RICHEVILLE, PA & DAISYTOWN, PA
John writes, "About Vesta 4 in Richeyville being the largest mine in the world: It was actually the combination of Vesta 5 and Vesta 4
that was the largest mine in the world. The company broke a wall (or many walls) to join the two. The Vesta 5 Mine was so large that it had
ventilator shafts in Beallsville, Pa. (a few miles west of Richeyville) and near Marianna. There were large fans at these shafts, housed in sheds that were the
shape of an old-time oil derrick. The fans were antiquated and unreliable. When it rained, they shut down. The company frequently would have to send
an employee out to watch the fans and restart them manually if they konked out. My dad often got pulled from his machine shop work and drove out to one of the
fans to sit for 8 to 10 hours."

The Richeyville patch (and nearby Daisytown) housed the workers of Vesta Coal Company's Vesta No. 4 mine, once the largest bituminous coal mine in the world. Vesta Coal Co. was J&L Steel's coal mining arm.
The town was built in 1918 and named for George Richey, on whose farm the coal
town was built.
These old buildings at Richeyville were part of the Vesta No. 4 mine complex.
The shaft hole is still there, too. The mine closed in 1957, the company store in 1959. Vesta No. 4 was reopened on a scaled-down basis in the 1960s and closed for good around 1980. 
Abandoned multi-family housing at Daisytown, another patch to house workers of the huge Vesta No. 4 mine.

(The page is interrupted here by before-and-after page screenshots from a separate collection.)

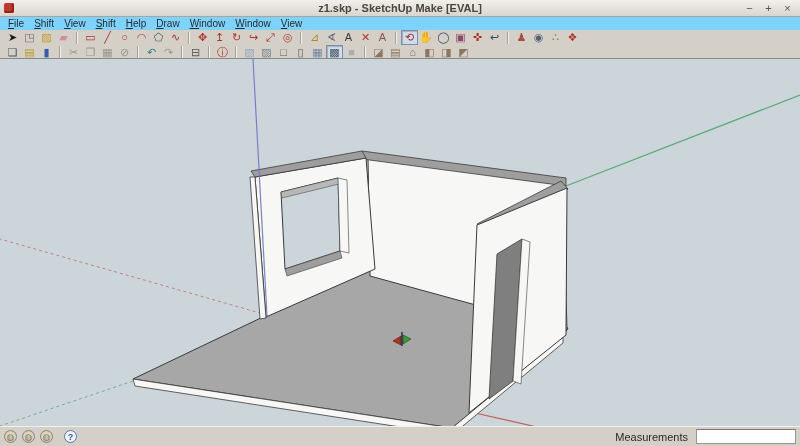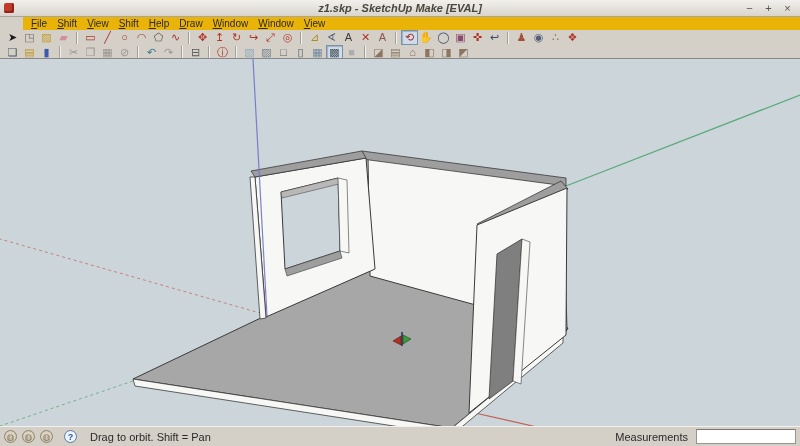"z1.skp - SketchUp Make [EVAL]" .title { font-style: italic -> none }
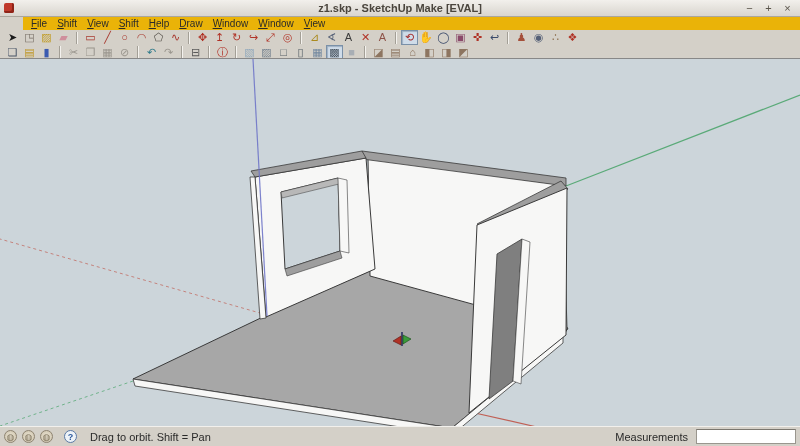"File" .menubar { background: #eab308 -> #7dd3fc; margin-left: 23px -> none }
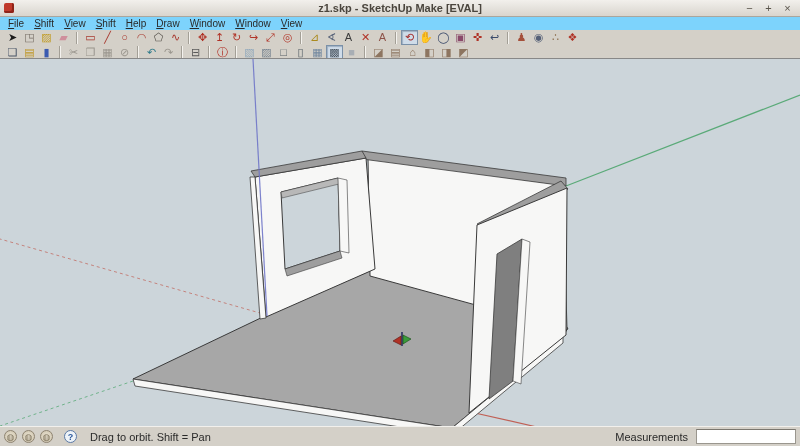"Drag to orbit. Shift =" span.hint { html: <span>Drag to orbit. Shift = Pan</span> -> none }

These one-story two-family company-built houses are unique to Vesta Coal Company's Daisytown patch.

Remains of a fan house for the Vesta No. 4 Mine as it looked in March 2006. The man in the picture is standing on
the bearing support for one of the squirrel cage fans. (Photo courtesy of Pete and Mike)

The power house at the fan complex (Photo courtesy of Pete and Mike)

Remnant of a slope portal for the Vesta No. 4 mine. Pete writes, "This
was probably shut down when the miners began using Richeyville as
their entry." (Photo courtesy of Pete and Mike)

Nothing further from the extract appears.